Having expressed these reservations, I can and will set forth the general principles courts apply in determining whether charitable immunity will extend to any particular defendant. In George v. Jefferson HospitalAss'n. Inc., 337 Ark. 206, 211-12, 987 S.W.2d 710 (1999), the Supreme Court explained the doctrine as follows:

The essence of the doctrine is that agencies, trusts, etc., created and maintained exclusively for charity may not have their assets diminished by execution in favor of one injured by acts of persons charged with duties under the agency or trust.2 Crossett Health Center v. Croswell, 221 Ark. 874, 256 S.W.2d 548 (1953). Through the years we have examined the doctrine in detail, finding it applicable to some entities claiming charitable-entity status and inapplicable to others.3 The doctrine obviously favors charities and results in a limitation of potentially responsible persons whom an injured party may sue. We, therefore, give the doctrine a very narrow construction. Williams v. Jefferson Hospital Association, Inc., 246 Ark. 1231, 442 S.W.2d 243 (1969). But applying it narrowly does not mean that we will avoid its use in any appropriate circumstance.

In a recent case considering charitable immunity, we adopted eight factors for courts to review to aid in determining whether charitable immunity applies to a given set of facts. Masterson v. Stambuck, 321 Ark. 391, 902 S.W.2d 803 (1995). These factors are illustrative, not exhaustive, and no single factor is dispositive of charitable status. Ouachita Wilderness Inst. v. Mergen, 329 Ark. 405, 947 S.W.2d 780 (1997). These factors include: (1) whether the organization's charter limits it to charitable or eleemosynary purposes; (2) whether the organization's charter contains a "not-for-profit" limitation; (3) whether the organization's goal is to break even; (4) whether the organization earned a profit; (5) whether any profit or surplus must be used for charitable or eleemosynary purposes; (6) whether the organization depends on contributions and donations for its existence; (7) whether the organization provides its services free of charge to those unable to pay; and (8) whether the directors and officers receive compensation. Masterson, supra, at 401.
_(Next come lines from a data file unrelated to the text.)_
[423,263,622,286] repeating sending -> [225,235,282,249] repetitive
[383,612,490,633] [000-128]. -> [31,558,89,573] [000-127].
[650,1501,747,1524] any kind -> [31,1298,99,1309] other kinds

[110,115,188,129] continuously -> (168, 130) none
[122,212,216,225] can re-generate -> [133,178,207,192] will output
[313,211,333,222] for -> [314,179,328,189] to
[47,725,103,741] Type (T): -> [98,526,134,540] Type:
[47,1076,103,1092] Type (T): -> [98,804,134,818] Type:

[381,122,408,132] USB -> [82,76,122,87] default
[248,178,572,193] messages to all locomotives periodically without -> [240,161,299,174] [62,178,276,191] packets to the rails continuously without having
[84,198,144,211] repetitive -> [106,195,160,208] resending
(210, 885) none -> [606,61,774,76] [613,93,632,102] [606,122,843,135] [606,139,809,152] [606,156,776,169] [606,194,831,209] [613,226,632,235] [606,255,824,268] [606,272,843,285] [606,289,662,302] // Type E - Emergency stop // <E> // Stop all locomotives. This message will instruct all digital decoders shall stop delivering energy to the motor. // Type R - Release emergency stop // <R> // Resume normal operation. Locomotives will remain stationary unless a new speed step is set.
(Footnotes omitted.) As the court noted in Stambuck, these eight factors are essentially indistinguishable from those used by the Arkansas Court of Appeals in determining whether a hospital qualifies as a charitable institution. 321 Ark. at 403, citing Marion Hospital Association v.Lanphier, 15 Ark. App. 14, 688 S.W.2d 322 (1985).
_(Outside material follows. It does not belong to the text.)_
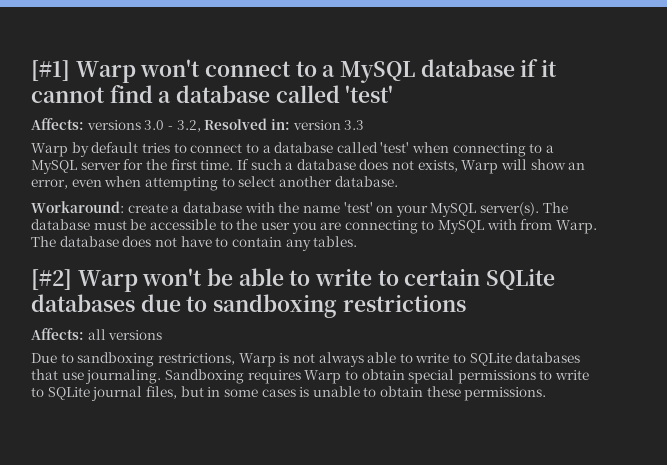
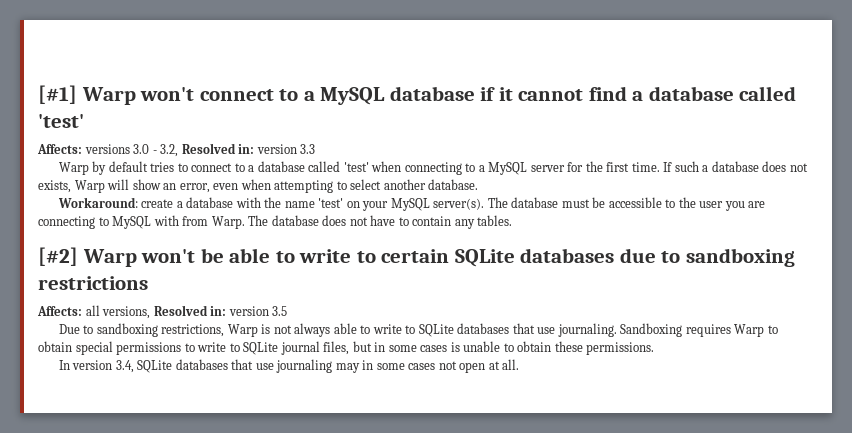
[108,330,163,340] versions -> [102,305,288,319] versions, Resolved in: version 3.5
(547, 394) none -> [58,359,520,373] // In version 3.4, SQLite databases that use journaling may in some cases not open at all.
Applying these factors to the institutions at issue in your request will entail conducting an intense factual inquiry of the sort I am neither equipped nor authorized to undertake. One of my predecessors' analysis when confronted with a similar question is instructive in this regard:

Your third question . . . involves the issue of a non-profit corporation's qualification as "charitable." It is difficult to determine, given the absence of specific facts, whether the youth service provider in question qualifies as such. A Boys Club and the YMCA have been deemed charitable institutions. Cabbiness v. City of North Little Rock, 228 Ark. 356, 307 S.W.2d 529 (1957); Collyard v. American Home Assurance Co., 271 Ark. 228, 607 S.W.2d 666 (1980). And an organization whose purpose was to provide rehabilitation, housing and medical care for, among others, youth would apparently have been considered charitable had it been maintained for its stated purposes. J.W. Resort, Inc. v. First Am. Nat. Bank, 3 Ark. App. 290, 625 S.W.2d 557 (1981).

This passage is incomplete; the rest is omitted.